As pessoas do turno matutino foram todas para casa e eu fiquei. E a portuguesa também. Não lembro o nome dela. Só sei que era nascida nos EUA, tinha 19 anos e era casada com um rapaz de Cricíuma que não valia nada. Ela misturava o português de Portugal com o do Brasil e um pouco de inglês para falar do filho Tiago, razão do casamento malfeito. Ela tinha um Piu-Piu tatuado no seio, que ficou parecendo um Papa-léguas, depois de ter amamentado o neném. Ela seria uma mulher bonita, mas com o descaso do marido que vivia na gandaia, acabou entrando em depressão e engordou muito, o que só contribuiu para tornar o que já era ruim em pior ainda.
O movimento sábado a tarde era bem pacato, então aproveitei os únicos 15 minutos de break que eu tinha para ir até o mercadinho que ficava logo ali e comprei mortadela fatiada com gordura e um pão bengala. Os meninos no mercado cochicharam muito enquanto eu estive lá. Voltei para o Dunkin e me realizei sentindo cheiro de algo que não era por incrível que pareça, coberto de açucar!
Mais ou menos às 21:30hs estávamos saindo de lá. Eu bem contente com os seis dólares e ela discutindo com o marido no carro. Ganhei carona até em casa.
Cheguei em casa e me senti no céu. Mas como para chegar ao céu preciso ser pura, para chegar até minha cama eu precisava estar limpa. Procurei uma sacola de mercado e comecei a tirar a roupa. O cheiro daquele café todo estava impregnado em tudo o que eu vestia, inclusive na minha pele. Coloquei o uniforme na sacola e a amarrei, pois usaria a mesma roupa no outro dia e não queria que aquele cheiro se espalhasse pela casa toda.
Como era inverno, liguei o chuveiro na temperatura mais alta que pude. Que delícia sentir a água quente escorrendo pelo corpo, depois de um dia tão longo. Mas pera aí, quem mais está em casa? A Alessandra está em Maine com o Stephen. A Patrícia em East Boston. O Tiago estava trabalhando. Quem, então, estava fazendo aquele café???
Eu sentia o cheiro do café no banheiro e uma sensação relaxante por causa da água quente. Eu mesma estava fazendo o tal café, tanto era o cheiro impregnado na minha pele e cabelo.

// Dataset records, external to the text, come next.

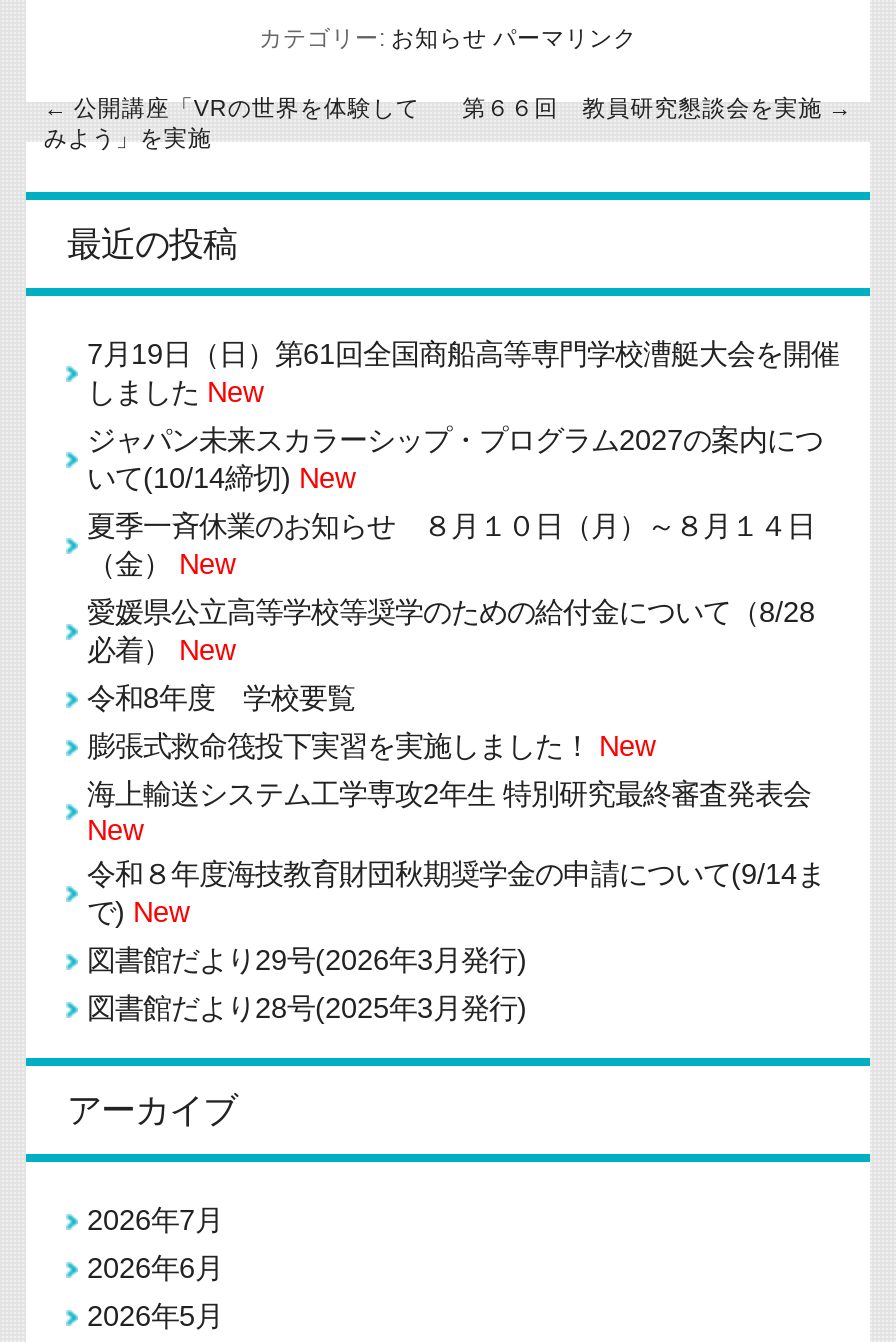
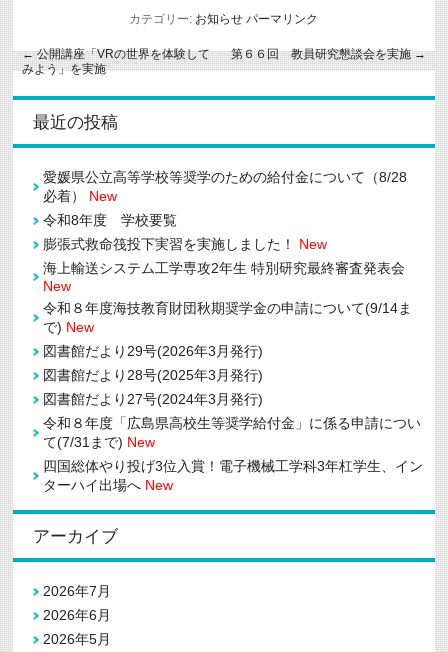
- 7月19日（日）第61回全国商船高等専門学校漕艇大会を開催
- しましたNew
- ジャパン未来スカラーシップ・プログラム2027の案内につ
- いて(10/14締切) New
- 夏季一斉休業のお知らせ ８月１０日（月）～８月１４日
- （金）New

moved up: 愛媛県公立高等学校等奨学のための給付金について（8/28 | 必着）New | 令和8年度 学校要覧 | ... | 図書館だより29号(2026年3月発行) | 図書館だより28号(2025年3月発行)

+ 図書館だより27号(2024年3月発行)
+ 令和８年度「広島県高校生等奨学給付金」に係る申請につい
+ て(7/31まで) New
+ 四国総体やり投げ3位入賞！電子機械工学科3年杠学生、イン
+ ターハイ出場へNew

Quando me dei conta, estava chorando, confundindo lágrimas com café, espuma, shampoo e sabonete. Eu senti mais uma vez uma falta imensa da minha família, do meu quarto cheio de cupim no teto e do meu colchão ruim. Senti falta de poder passar o sábado fazendo crochê ou escapando de casa para namorar. E essas eram coisas que então eu não podia fazer. Precisava manter aquele emprego p/ me sustentar. O Fabio tinha voltado ao Brasil, eu estava por conta própria e tinha que aguentar o que viesse. Desliguei o chuveiro, enxuguei as lágrimas e o corpo. O outro dia estava próximo e eu precisava descansar, pois a jornada seria longa.